Myelogenous Leukemia in Children

ANLL9205 Study by Children's Cancer and Leukemia Study Group (CCLSG)

Abstract

Treatment results were evaluated in 45 children with acute myeloblastic leukemia (AML) treated on the ANLL-9205 protocol of the Children's Cancer Leukemia Study Group (CCLSG, Japan). In this protocol, terarubicin (THP-ADR), vincristine and continuous infusion of cytosine arabinoside (Ara C) were applied for remission induction therapy (AVC), and VP16+high dose Ara C were used sequentially for 32 or 48 weeks. Eleven patients received stem cell transplantation.
Thirty-eight out of the 43 eligible patients (88.4%) achieved complete remission, and the overall 3-year event-free survival (EFS) was 55.6% (S.E., 10%). This favorable response was attributed mainly to the high induction rate of patients with the M5, M7 FAB subtypes and higher WBC counts (≥10×10⁹/L).
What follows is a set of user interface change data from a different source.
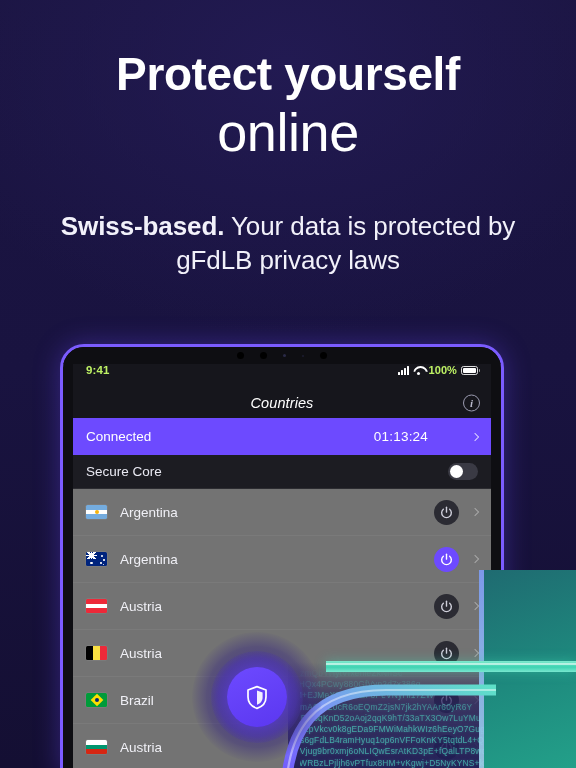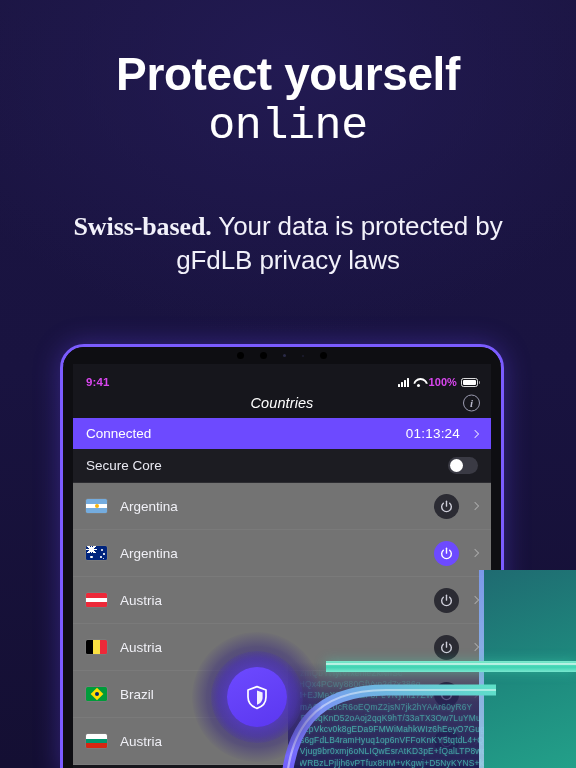--- a/index.html
+++ b/index.html
@@ -21,32 +21,32 @@
   .headline {
     position:absolute; left:0; right:0; top:48px;
     text-align:center;
     color:#ffffff;
     font-weight:300;
     font-size:46px;
     line-height:1.16;
     letter-spacing:-0.4px;
   }
   .headline .l1 { display:block; font-weight:700; }
-  .headline .l2 { display:block; font-weight:200; font-size:45px;font-family:Liberation Mono, monospace; }
+  .headline .l2 { display:block; font-weight:200; font-size:54px; }
 
   .subhead {
     position:absolute; left:34px; right:34px; top:210px;
     text-align:center;
     color:#f2f1fa;
     font-size:26px;
     font-weight:400;
     line-height:1.30;
     letter-spacing:-0.1px;
   }
-  .subhead b { font-weight:700;font-family:Liberation Serif, serif; }
+  .subhead b { font-weight:700; }
 
   
   #device {
     position:absolute;
     left:60px; top:344px;
     width:444px; height:430px;
     border:3px solid #7b5cff;
     border-top-left-radius:24px;
     border-top-right-radius:24px;
     background:#0e0e12;
@@ -63,22 +63,22 @@
   .cam.micro { width:2px; height:2px; background:#1c1c30; }
 
   .screen {
     position:absolute; left:10px; right:10px; top:17px; bottom:0;
     background:#16161c;
     overflow:hidden;
   }
 
   
   .statusbar {
-    height:24px; display:flex; align-items:flex-end;
-    padding:0 13px; color:#d946ef;
+    height:24px; display:flex; align-items:flex-start;
+    padding:0 13px; color:#bef264;
   }
   .sb-time { font-size:11.5px; font-weight:700; letter-spacing:.1px; }
   .sb-right { margin-left:auto; display:flex; align-items:center; gap:4px; }
   .sig { display:flex; align-items:flex-end; gap:1.3px; height:9px; }
   .sig i { width:2px; background:#fff; border-radius:.5px; display:block; }
   .sig i:nth-child(1){height:3px}.sig i:nth-child(2){height:5px}
   .sig i:nth-child(3){height:7px}.sig i:nth-child(4){height:9px}
   .wifi { width:11px; height:9px; position:relative; }
   .wifi::before{
     content:""; position:absolute; left:0; top:0; width:11px; height:11px;
@@ -104,22 +104,22 @@
   .nav-title { color:#fff; font-size:14.5px; font-weight:500; letter-spacing:.1px; }
   .info-icon {
     position:absolute; right:11px; top:50%; transform:translateY(-50%);
     width:17px; height:17px; border:1.3px solid #9b9bb0; border-radius:50%;
     color:#b9b9cc; font-size:11px; font-weight:600; line-height:15px;
     text-align:center; font-family:"Liberation Serif", serif;
   }
 
   
   .connected-row {
-    height:31px; background:#6d4aff;
-    display:flex; align-items:center; padding:4px 13px;
+    height:37px; background:#6d4aff;
+    display:flex; align-items:center; padding:4px 13px;gap:32px;
   }
   .connected-row .lbl { color:#fff; font-size:13.5px; }
   .connected-row .time { margin-left:auto; color:#fff; font-size:13.5px; letter-spacing:.2px; }
   .connected-row .chev { margin-left:12px; }
 
   .chev {
     width:6px; height:6px;
     border-right:1.6px solid rgba(255,255,255,.75);
     border-top:1.6px solid rgba(255,255,255,.75);
     transform:rotate(45deg);

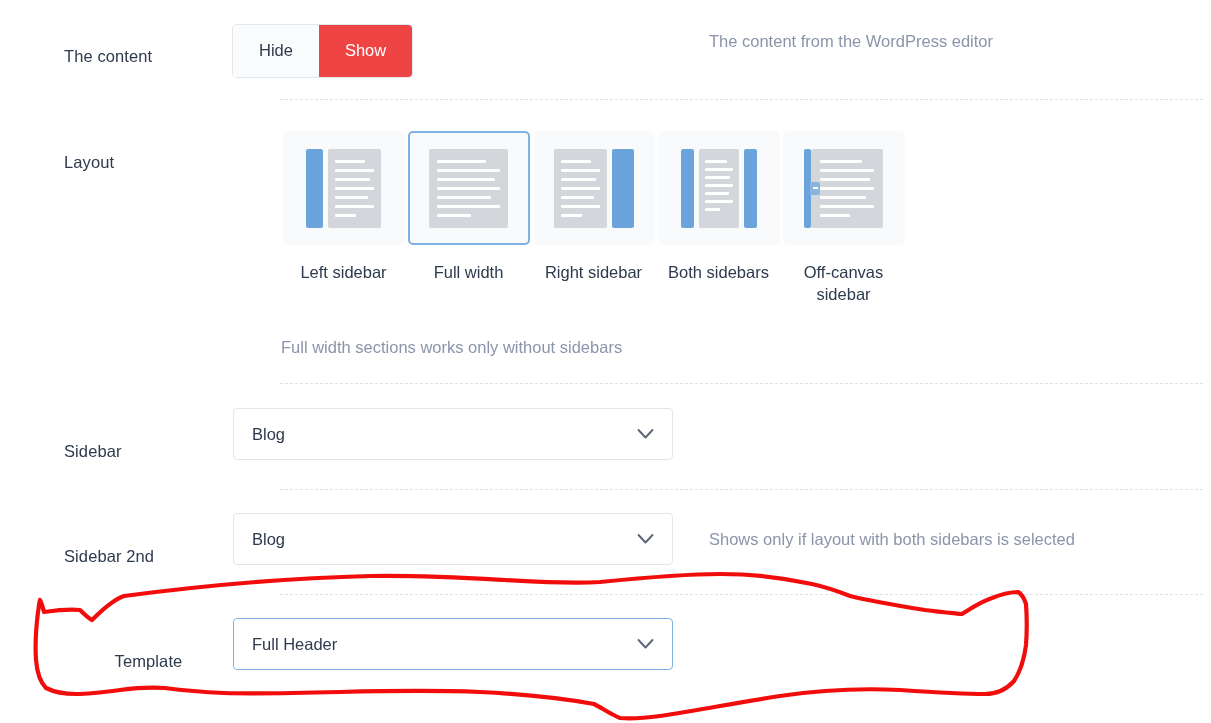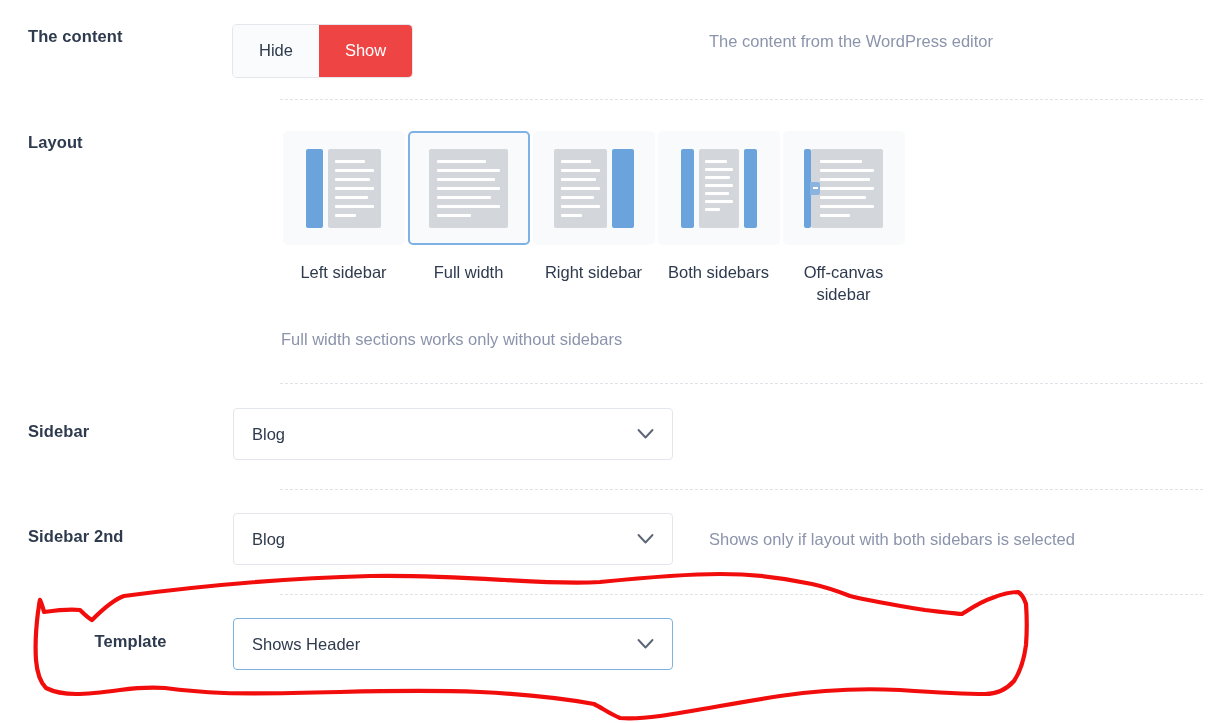--- a/index.html
+++ b/index.html
@@ -23,27 +23,28 @@
   }
 
   
   .row {
     position: relative;
     display: flex;
     align-items: flex-start;
   }
   .row-label {
     width: 233px;
-    padding-left: 28px;
+    padding-left: 64px;
     box-sizing: border-box;
     font-size: 16.5px;
-    font-weight: 700;
+    font-weight: 400;
     color: #2e3a4d;
     letter-spacing: .1px;
     flex: 0 0 233px;
+    margin-top: 20px;
   }
   .row-control {
     flex: 0 0 auto;
     width: 440px;
   }
   .row-help {
     flex: 1 1 auto;
     font-size: 16.5px;
     color: #8b94ab;
     padding-left: 36px;
@@ -174,21 +175,21 @@
     margin-top: 17px;
     font-size: 16.5px;
     color: #2e3a4d;
     text-align: center;
     line-height: 1.32;
     width: 110px;
     cursor: pointer;
   }
 
   .layout-help {
-    margin-top: 24px;
+    margin-top: 32px;
     font-size: 16.5px;
     color: #8b94ab;
   }
 
   
   .select-wrap {
     position: relative;
     width: 440px;
     height: 52px;
   }
@@ -383,21 +384,21 @@
     </div>
     <div class="row-help">Shows only if layout with both sidebars is selected</div>
   </div>
 
   <div class="divider" style="top:594px;"></div>
 
   <div class="row" id="row-template">
     <div class="row-label">Template</div>
     <div class="row-control">
       <div class="select-wrap">
-        <div class="select-box focused">Shows Header</div>
+        <div class="select-box focused">Full Header</div>
         <span class="chevron">
           <svg width="17" height="11" viewBox="0 0 17 11">
               <path d="M1.5 1.5 L8.5 9 L15.5 1.5" fill="none" stroke="#5b6575" stroke-width="1.9" stroke-linecap="round" stroke-linejoin="round"></path>
             </svg>
         </span>
       </div>
     </div>
   </div>
 
   <svg id="annotation" viewBox="0 0 1211 723">

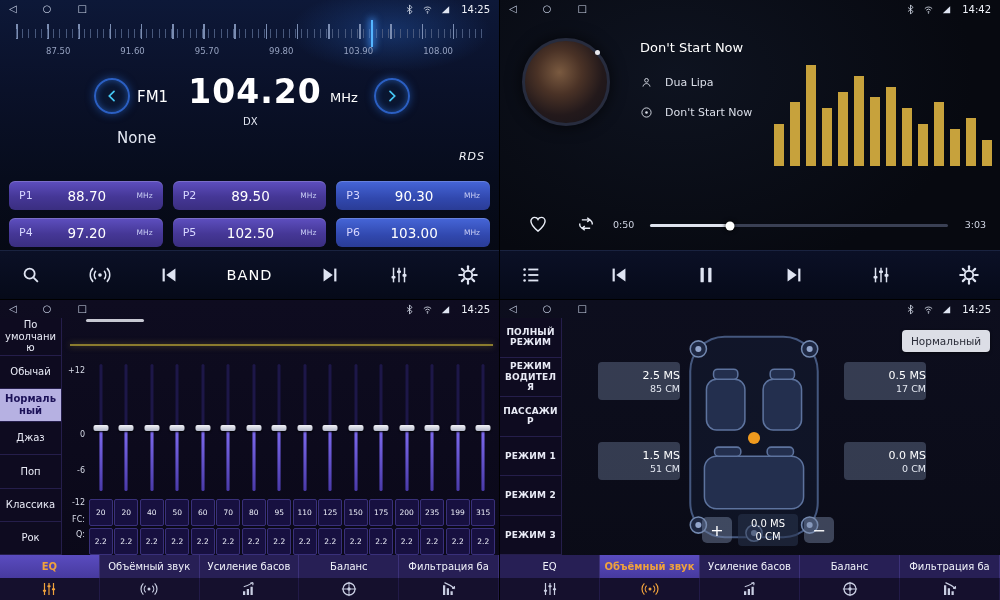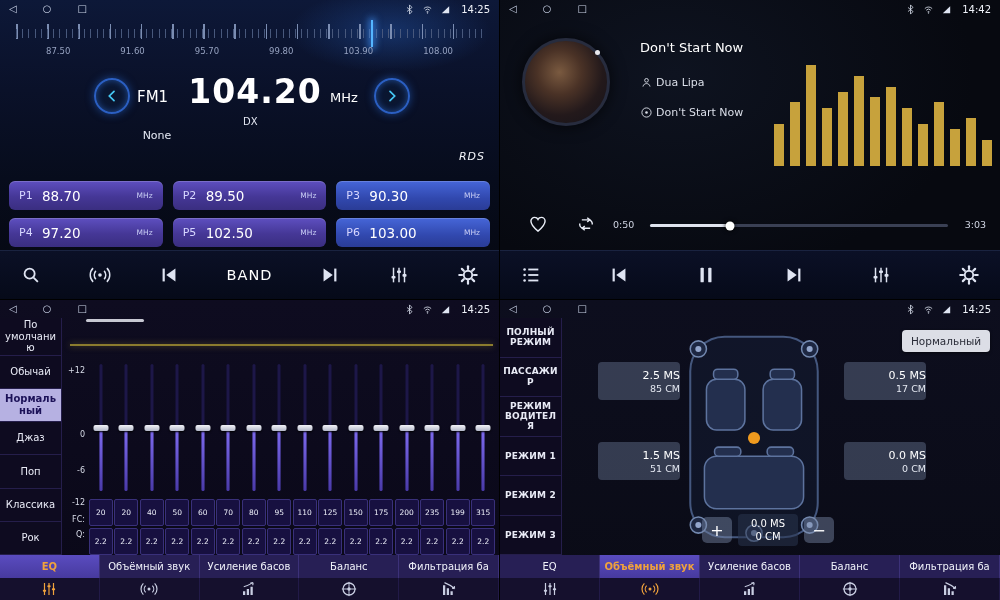--- a/index.html
+++ b/index.html
@@ -23,37 +23,37 @@
 .ruler{position:absolute;top:20px;left:0;right:0;height:44px}
 .ticks{position:absolute;top:4px;left:16px;right:16px;height:15px;background-image:repeating-linear-gradient(90deg,#48587c 0 1px,transparent 1px 6.2px),repeating-linear-gradient(90deg,#7b8db2 0 1.5px,transparent 1.5px 31.2px);background-size:100% 9px,100% 15px;background-position:0 5px,0 0;background-repeat:no-repeat}
 .scale-labels{position:absolute;top:26px;left:0;right:0;display:flex;justify-content:space-between;padding:0 46px;font-size:8.5px;color:#96a2c0}
 .needle{position:absolute;top:0;left:371px;width:2px;height:27px;background:#55b6ff;box-shadow:0 0 7px 2px rgba(60,140,240,.8)}
 .tune-abs{position:absolute;color:#fff}
 .round-btn{position:absolute;width:36px;height:36px;border-radius:50%;border:2.5px solid #2b5fc2;color:#45c8f5;display:flex;align-items:center;justify-content:center;background:radial-gradient(circle,#0a1630 30%,#0d1d42 100%);box-shadow:0 0 8px rgba(40,110,220,.55),inset 0 0 6px rgba(60,140,255,.4);cursor:pointer}
 .round-btn .ic{width:16px;height:16px}
 .band-name{left:137px;top:88px;font-size:15px}
 .freq-value{left:185px;top:72px;width:140px;text-align:center;font-size:33px;font-weight:bold;letter-spacing:1px}
 .freq-unit{left:330px;top:90px;font-size:13px}
-.band-sub{left:131px;top:129px;width:52px;text-align:center;font-size:11px;color:#e4e8f3}
+.band-sub{left:117px;top:129px;width:52px;text-align:left;font-size:15px;color:#e4e8f3}
 .tune-mode{left:243px;top:116px;font-size:10px;color:#e4e8f3}
 .rds{position:absolute;right:14px;top:150px;font-size:11px;font-style:italic;font-weight:normal;color:#f3f5fb;letter-spacing:1px}
 .presets{position:absolute;left:9px;right:9px;top:181px;display:grid;grid-template-columns:repeat(3,1fr);gap:8px 10px}
 .pill{height:29px;border-radius:6px;display:flex;align-items:center;padding:0 10px;gap:5px;background:linear-gradient(180deg,#5e4fc0 0%,#453796 55%,#3a2e80 100%);box-shadow:inset 0 1px 0 rgba(255,255,255,.18);cursor:pointer}
 .pill.blue{background:linear-gradient(180deg,#4666d8 0%,#3148ae 60%,#2a3c96 100%)}
 .p-label{font-size:11px;color:#d7d7ff;width:18px}
-.p-value{font-size:13.5px;color:#fff;flex:1;}
+.p-value{font-size:13.5px;color:#fff;flex:1;text-align:center}
 .p-unit{font-size:7.5px;color:#c8cdf4}
 .toolbar{position:absolute;left:0;right:0;bottom:0;height:49px;display:flex;align-items:center;justify-content:space-between;padding:0 20px;background:linear-gradient(180deg,#0b1026 0%,#060a19 100%);border-top:1px solid rgba(40,52,90,.6);color:#dfe4f2}
 .toolbar .ic{cursor:pointer}
 .band-btn{font-size:14.5px;letter-spacing:1px;color:#fff;cursor:pointer}
 
 .album{position:absolute;left:22px;top:38px;width:88px;height:88px;border-radius:50%;background:radial-gradient(circle at 42% 38%,#7a5a40 0%,#4a3226 32%,#23191b 62%,#141219 100%);border:3px solid #272c3e;box-shadow:0 0 16px rgba(0,0,0,.7)}
 .album::after{content:"";position:absolute;right:7px;top:9px;width:5px;height:5px;border-radius:50%;background:#e9e9ee}
 .song-title{position:absolute;left:140px;top:40px;font-size:13px;color:#fff}
-.meta{position:absolute;left:140px;display:flex;align-items:center;gap:3px;font-size:11px;color:#dbdfe9}
+.meta{position:absolute;left:140px;display:flex;align-items:center;gap:12px;font-size:11px;color:#dbdfe9}
 .meta .ic{width:13px;height:13px}
 .spectrum{position:absolute;right:8px;top:60px;width:232px;height:106px;display:flex;align-items:flex-end;justify-content:flex-end;gap:6px}
 .spec-bar{width:10px;background:#c7a23c}
 .p-ctrl{position:absolute;color:#e9edf6}
 .p-ctrl .ic{width:20px;height:20px;cursor:pointer}
 .time-txt{font-size:9.5px;color:#cfd4e2}
 .track{position:absolute;left:150px;right:52px;top:224px;height:3px;background:#3a4054;border-radius:2px;cursor:pointer}
 .track-fill{position:absolute;left:0;top:0;bottom:0;background:#dfe3ee;border-radius:2px}
 .track-knob{position:absolute;top:50%;transform:translate(-50%,-50%);width:9px;height:9px;border-radius:50%;background:#fff;box-shadow:0 0 4px #000;cursor:pointer}
 
@@ -661,22 +661,22 @@
           </svg>
         <svg class="ic ic-sm">
             <use href="#i-signal"></use>
           </svg>
         <span class="sb-time">14:25</span>
       </div>
     </div>
 
     <div class="side">
       <div class="side-item caps">ПОЛНЫЙ РЕЖИМ</div>
+      <div class="side-item caps">РЕЖИМ ВОДИТЕЛЯ</div>
       <div class="side-item caps">ПАССАЖИР</div>
-      <div class="side-item caps">РЕЖИМ ВОДИТЕЛЯ</div>
       <div class="side-item caps">РЕЖИМ 1</div>
       <div class="side-item caps">РЕЖИМ 2</div>
       <div class="side-item caps">РЕЖИМ 3</div>
     </div>
 
     <div class="profile-btn">Нормальный</div>
 
     <svg class="car" viewBox="0 0 170 218">
       <rect x="22" y="10" width="126" height="198" rx="34" fill="rgba(28,40,68,.30)" stroke="#44577e" stroke-width="2"></rect>
       <g fill="#1d2742" stroke="#7389b0" stroke-width="1.5">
There was no difference in the 3-year EFS of these patients who discontinued treatment between 32 weeks and 48 weeks. Serious toxicities were not observed in this study.
These findings suggest that the ANLL-9205 protocol is an effective and safe treatment regimen for childhood AML. When comparing the treatment period of 32 or 48 weeks, the difference was not statistically significant.